## Task instructions
Each line of the listing below must be retyped as given.

## Dataset extract
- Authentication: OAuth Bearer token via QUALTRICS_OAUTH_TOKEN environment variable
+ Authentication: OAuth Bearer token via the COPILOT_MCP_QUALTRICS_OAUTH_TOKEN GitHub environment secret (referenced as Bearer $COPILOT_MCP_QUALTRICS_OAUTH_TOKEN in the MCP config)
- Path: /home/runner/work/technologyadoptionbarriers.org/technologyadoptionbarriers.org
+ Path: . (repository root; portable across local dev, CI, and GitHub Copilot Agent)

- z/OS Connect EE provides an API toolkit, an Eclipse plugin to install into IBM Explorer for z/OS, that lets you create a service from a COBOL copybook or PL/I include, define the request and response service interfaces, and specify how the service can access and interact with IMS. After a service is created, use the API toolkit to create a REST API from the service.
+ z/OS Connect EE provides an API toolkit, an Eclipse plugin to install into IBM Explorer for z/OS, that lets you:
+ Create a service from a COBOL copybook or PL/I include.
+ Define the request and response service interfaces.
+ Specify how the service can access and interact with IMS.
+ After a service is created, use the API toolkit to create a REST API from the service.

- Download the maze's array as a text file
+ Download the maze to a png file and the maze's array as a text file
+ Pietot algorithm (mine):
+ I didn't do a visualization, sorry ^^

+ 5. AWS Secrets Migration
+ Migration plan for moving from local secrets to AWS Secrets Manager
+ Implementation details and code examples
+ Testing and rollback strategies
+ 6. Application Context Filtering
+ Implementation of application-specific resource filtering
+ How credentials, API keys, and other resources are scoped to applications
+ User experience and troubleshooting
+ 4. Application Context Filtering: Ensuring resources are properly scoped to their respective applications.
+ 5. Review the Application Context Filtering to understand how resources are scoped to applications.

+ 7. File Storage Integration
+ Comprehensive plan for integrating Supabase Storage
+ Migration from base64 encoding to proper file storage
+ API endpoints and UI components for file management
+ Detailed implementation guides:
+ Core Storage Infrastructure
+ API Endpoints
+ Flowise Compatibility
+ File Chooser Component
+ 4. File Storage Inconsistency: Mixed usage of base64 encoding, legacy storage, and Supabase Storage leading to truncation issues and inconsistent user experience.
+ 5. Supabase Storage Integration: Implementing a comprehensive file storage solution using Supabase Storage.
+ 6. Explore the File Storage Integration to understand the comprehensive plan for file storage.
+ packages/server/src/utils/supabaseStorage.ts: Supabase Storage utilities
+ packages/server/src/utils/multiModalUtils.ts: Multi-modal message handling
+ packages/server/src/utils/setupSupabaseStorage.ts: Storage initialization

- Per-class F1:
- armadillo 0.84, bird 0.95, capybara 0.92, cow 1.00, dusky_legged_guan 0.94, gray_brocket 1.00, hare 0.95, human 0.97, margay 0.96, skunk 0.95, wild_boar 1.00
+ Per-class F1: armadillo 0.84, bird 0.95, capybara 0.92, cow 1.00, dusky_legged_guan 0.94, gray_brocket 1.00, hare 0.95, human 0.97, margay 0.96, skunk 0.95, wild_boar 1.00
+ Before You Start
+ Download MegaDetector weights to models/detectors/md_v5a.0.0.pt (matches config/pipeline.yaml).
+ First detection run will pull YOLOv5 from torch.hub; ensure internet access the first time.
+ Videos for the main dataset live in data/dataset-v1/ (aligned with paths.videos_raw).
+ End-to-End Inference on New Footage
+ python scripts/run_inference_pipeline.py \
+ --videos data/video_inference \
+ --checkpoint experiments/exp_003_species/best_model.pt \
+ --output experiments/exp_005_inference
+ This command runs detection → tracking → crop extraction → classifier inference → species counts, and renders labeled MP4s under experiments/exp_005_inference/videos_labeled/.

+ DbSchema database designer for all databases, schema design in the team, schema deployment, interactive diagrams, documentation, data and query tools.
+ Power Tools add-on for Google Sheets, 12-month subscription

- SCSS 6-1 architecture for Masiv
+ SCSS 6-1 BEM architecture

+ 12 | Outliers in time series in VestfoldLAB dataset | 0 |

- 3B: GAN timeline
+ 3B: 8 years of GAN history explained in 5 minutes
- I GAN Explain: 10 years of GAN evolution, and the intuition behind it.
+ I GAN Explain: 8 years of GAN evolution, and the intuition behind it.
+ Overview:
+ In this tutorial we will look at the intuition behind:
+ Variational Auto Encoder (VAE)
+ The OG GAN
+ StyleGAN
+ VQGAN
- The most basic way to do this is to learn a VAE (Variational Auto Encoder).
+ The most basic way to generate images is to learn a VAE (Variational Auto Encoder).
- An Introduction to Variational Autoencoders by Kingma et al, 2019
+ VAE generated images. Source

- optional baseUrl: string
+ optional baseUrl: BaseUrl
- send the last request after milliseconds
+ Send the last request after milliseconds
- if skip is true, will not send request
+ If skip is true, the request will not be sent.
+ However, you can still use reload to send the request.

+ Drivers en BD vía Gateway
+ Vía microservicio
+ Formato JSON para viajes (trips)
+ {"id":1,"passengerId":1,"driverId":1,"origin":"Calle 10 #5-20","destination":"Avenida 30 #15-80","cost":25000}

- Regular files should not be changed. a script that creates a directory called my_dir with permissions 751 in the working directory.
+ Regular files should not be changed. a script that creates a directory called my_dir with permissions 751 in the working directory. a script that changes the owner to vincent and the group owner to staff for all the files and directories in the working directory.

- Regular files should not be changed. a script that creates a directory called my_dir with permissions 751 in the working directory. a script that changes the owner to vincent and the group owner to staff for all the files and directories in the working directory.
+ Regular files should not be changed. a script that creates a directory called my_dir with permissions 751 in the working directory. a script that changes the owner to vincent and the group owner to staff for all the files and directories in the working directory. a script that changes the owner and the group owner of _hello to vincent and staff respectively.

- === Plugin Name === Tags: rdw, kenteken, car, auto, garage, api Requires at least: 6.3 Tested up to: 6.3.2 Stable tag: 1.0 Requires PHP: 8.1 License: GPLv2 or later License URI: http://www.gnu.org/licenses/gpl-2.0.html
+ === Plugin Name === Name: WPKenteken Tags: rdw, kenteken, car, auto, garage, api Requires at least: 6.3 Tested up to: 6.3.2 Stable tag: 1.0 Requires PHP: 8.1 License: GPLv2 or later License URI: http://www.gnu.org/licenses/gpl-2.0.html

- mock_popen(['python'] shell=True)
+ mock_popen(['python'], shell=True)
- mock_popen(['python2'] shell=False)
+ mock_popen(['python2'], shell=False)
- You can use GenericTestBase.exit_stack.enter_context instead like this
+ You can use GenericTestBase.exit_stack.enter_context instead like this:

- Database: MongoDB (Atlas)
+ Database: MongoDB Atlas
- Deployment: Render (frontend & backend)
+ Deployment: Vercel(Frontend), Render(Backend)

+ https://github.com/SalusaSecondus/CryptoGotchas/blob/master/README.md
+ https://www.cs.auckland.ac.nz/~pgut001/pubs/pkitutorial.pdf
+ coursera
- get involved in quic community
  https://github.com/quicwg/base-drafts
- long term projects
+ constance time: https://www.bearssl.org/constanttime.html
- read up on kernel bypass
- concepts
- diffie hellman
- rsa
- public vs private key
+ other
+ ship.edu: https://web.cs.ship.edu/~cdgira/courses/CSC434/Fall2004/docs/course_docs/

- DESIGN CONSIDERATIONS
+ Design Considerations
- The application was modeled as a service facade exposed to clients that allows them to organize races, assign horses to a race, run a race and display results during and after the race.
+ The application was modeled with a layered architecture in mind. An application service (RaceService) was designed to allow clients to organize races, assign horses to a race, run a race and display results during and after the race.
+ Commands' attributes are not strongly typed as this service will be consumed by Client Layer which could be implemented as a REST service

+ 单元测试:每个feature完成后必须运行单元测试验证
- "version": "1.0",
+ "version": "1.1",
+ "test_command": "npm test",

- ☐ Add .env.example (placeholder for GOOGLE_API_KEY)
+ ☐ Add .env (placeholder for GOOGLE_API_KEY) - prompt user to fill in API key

## Written answer
- Authentication: OAuth Bearer token via QUALTRICS_OAUTH_TOKEN environment variable
+ Authentication: OAuth Bearer token via the COPILOT_MCP_QUALTRICS_OAUTH_TOKEN GitHub environment secret (referenced as Bearer $COPILOT_MCP_QUALTRICS_OAUTH_TOKEN in the MCP config)
- Path: /home/runner/work/technologyadoptionbarriers.org/technologyadoptionbarriers.org
+ Path: . (repository root; portable across local dev, CI, and GitHub Copilot Agent)

- z/OS Connect EE provides an API toolkit, an Eclipse plugin to install into IBM Explorer for z/OS, that lets you create a service from a COBOL copybook or PL/I include, define the request and response service interfaces, and specify how the service can access and interact with IMS. After a service is created, use the API toolkit to create a REST API from the service.
+ z/OS Connect EE provides an API toolkit, an Eclipse plugin to install into IBM Explorer for z/OS, that lets you:
+ Create a service from a COBOL copybook or PL/I include.
+ Define the request and response service interfaces.
+ Specify how the service can access and interact with IMS.
+ After a service is created, use the API toolkit to create a REST API from the service.

- Download the maze's array as a text file
+ Download the maze to a png file and the maze's array as a text file
+ Pietot algorithm (mine):
+ I didn't do a visualization, sorry ^^

+ 5. AWS Secrets Migration
+ Migration plan for moving from local secrets to AWS Secrets Manager
+ Implementation details and code examples
+ Testing and rollback strategies
+ 6. Application Context Filtering
+ Implementation of application-specific resource filtering
+ How credentials, API keys, and other resources are scoped to applications
+ User experience and troubleshooting
+ 4. Application Context Filtering: Ensuring resources are properly scoped to their respective applications.
+ 5. Review the Application Context Filtering to understand how resources are scoped to applications.

+ 7. File Storage Integration
+ Comprehensive plan for integrating Supabase Storage
+ Migration from base64 encoding to proper file storage
+ API endpoints and UI components for file management
+ Detailed implementation guides:
+ Core Storage Infrastructure
+ API Endpoints
+ Flowise Compatibility
+ File Chooser Component
+ 4. File Storage Inconsistency: Mixed usage of base64 encoding, legacy storage, and Supabase Storage leading to truncation issues and inconsistent user experience.
+ 5. Supabase Storage Integration: Implementing a comprehensive file storage solution using Supabase Storage.
+ 6. Explore the File Storage Integration to understand the comprehensive plan for file storage.
+ packages/server/src/utils/supabaseStorage.ts: Supabase Storage utilities
+ packages/server/src/utils/multiModalUtils.ts: Multi-modal message handling
+ packages/server/src/utils/setupSupabaseStorage.ts: Storage initialization

- Per-class F1:
- armadillo 0.84, bird 0.95, capybara 0.92, cow 1.00, dusky_legged_guan 0.94, gray_brocket 1.00, hare 0.95, human 0.97, margay 0.96, skunk 0.95, wild_boar 1.00
+ Per-class F1: armadillo 0.84, bird 0.95, capybara 0.92, cow 1.00, dusky_legged_guan 0.94, gray_brocket 1.00, hare 0.95, human 0.97, margay 0.96, skunk 0.95, wild_boar 1.00
+ Before You Start
+ Download MegaDetector weights to models/detectors/md_v5a.0.0.pt (matches config/pipeline.yaml).
+ First detection run will pull YOLOv5 from torch.hub; ensure internet access the first time.
+ Videos for the main dataset live in data/dataset-v1/ (aligned with paths.videos_raw).
+ End-to-End Inference on New Footage
+ python scripts/run_inference_pipeline.py \
+ --videos data/video_inference \
+ --checkpoint experiments/exp_003_species/best_model.pt \
+ --output experiments/exp_005_inference
+ This command runs detection → tracking → crop extraction → classifier inference → species counts, and renders labeled MP4s under experiments/exp_005_inference/videos_labeled/.

+ DbSchema database designer for all databases, schema design in the team, schema deployment, interactive diagrams, documentation, data and query tools.
+ Power Tools add-on for Google Sheets, 12-month subscription

- SCSS 6-1 architecture for Masiv
+ SCSS 6-1 BEM architecture

+ 12 | Outliers in time series in VestfoldLAB dataset | 0 |

- 3B: GAN timeline
+ 3B: 8 years of GAN history explained in 5 minutes
- I GAN Explain: 10 years of GAN evolution, and the intuition behind it.
+ I GAN Explain: 8 years of GAN evolution, and the intuition behind it.
+ Overview:
+ In this tutorial we will look at the intuition behind:
+ Variational Auto Encoder (VAE)
+ The OG GAN
+ StyleGAN
+ VQGAN
- The most basic way to do this is to learn a VAE (Variational Auto Encoder).
+ The most basic way to generate images is to learn a VAE (Variational Auto Encoder).
- An Introduction to Variational Autoencoders by Kingma et al, 2019
+ VAE generated images. Source

- optional baseUrl: string
+ optional baseUrl: BaseUrl
- send the last request after milliseconds
+ Send the last request after milliseconds
- if skip is true, will not send request
+ If skip is true, the request will not be sent.
+ However, you can still use reload to send the request.

+ Drivers en BD vía Gateway
+ Vía microservicio
+ Formato JSON para viajes (trips)
+ {"id":1,"passengerId":1,"driverId":1,"origin":"Calle 10 #5-20","destination":"Avenida 30 #15-80","cost":25000}

- Regular files should not be changed. a script that creates a directory called my_dir with permissions 751 in the working directory.
+ Regular files should not be changed. a script that creates a directory called my_dir with permissions 751 in the working directory. a script that changes the owner to vincent and the group owner to staff for all the files and directories in the working directory.

- Regular files should not be changed. a script that creates a directory called my_dir with permissions 751 in the working directory. a script that changes the owner to vincent and the group owner to staff for all the files and directories in the working directory.
+ Regular files should not be changed. a script that creates a directory called my_dir with permissions 751 in the working directory. a script that changes the owner to vincent and the group owner to staff for all the files and directories in the working directory. a script that changes the owner and the group owner of _hello to vincent and staff respectively.

- === Plugin Name === Tags: rdw, kenteken, car, auto, garage, api Requires at least: 6.3 Tested up to: 6.3.2 Stable tag: 1.0 Requires PHP: 8.1 License: GPLv2 or later License URI: http://www.gnu.org/licenses/gpl-2.0.html
+ === Plugin Name === Name: WPKenteken Tags: rdw, kenteken, car, auto, garage, api Requires at least: 6.3 Tested up to: 6.3.2 Stable tag: 1.0 Requires PHP: 8.1 License: GPLv2 or later License URI: http://www.gnu.org/licenses/gpl-2.0.html

- mock_popen(['python'] shell=True)
+ mock_popen(['python'], shell=True)
- mock_popen(['python2'] shell=False)
+ mock_popen(['python2'], shell=False)
- You can use GenericTestBase.exit_stack.enter_context instead like this
+ You can use GenericTestBase.exit_stack.enter_context instead like this:

- Database: MongoDB (Atlas)
+ Database: MongoDB Atlas
- Deployment: Render (frontend & backend)
+ Deployment: Vercel(Frontend), Render(Backend)

+ https://github.com/SalusaSecondus/CryptoGotchas/blob/master/README.md
+ https://www.cs.auckland.ac.nz/~pgut001/pubs/pkitutorial.pdf
+ coursera
- get involved in quic community
  https://github.com/quicwg/base-drafts
- long term projects
+ constance time: https://www.bearssl.org/constanttime.html
- read up on kernel bypass
- concepts
- diffie hellman
- rsa
- public vs private key
+ other
+ ship.edu: https://web.cs.ship.edu/~cdgira/courses/CSC434/Fall2004/docs/course_docs/

- DESIGN CONSIDERATIONS
+ Design Considerations
- The application was modeled as a service facade exposed to clients that allows them to organize races, assign horses to a race, run a race and display results during and after the race.
+ The application was modeled with a layered architecture in mind. An application service (RaceService) was designed to allow clients to organize races, assign horses to a race, run a race and display results during and after the race.
+ Commands' attributes are not strongly typed as this service will be consumed by Client Layer which could be implemented as a REST service

+ 单元测试:每个feature完成后必须运行单元测试验证
- "version": "1.0",
+ "version": "1.1",
+ "test_command": "npm test",

- ☐ Add .env.example (placeholder for GOOGLE_API_KEY)
+ ☐ Add .env (placeholder for GOOGLE_API_KEY) - prompt user to fill in API key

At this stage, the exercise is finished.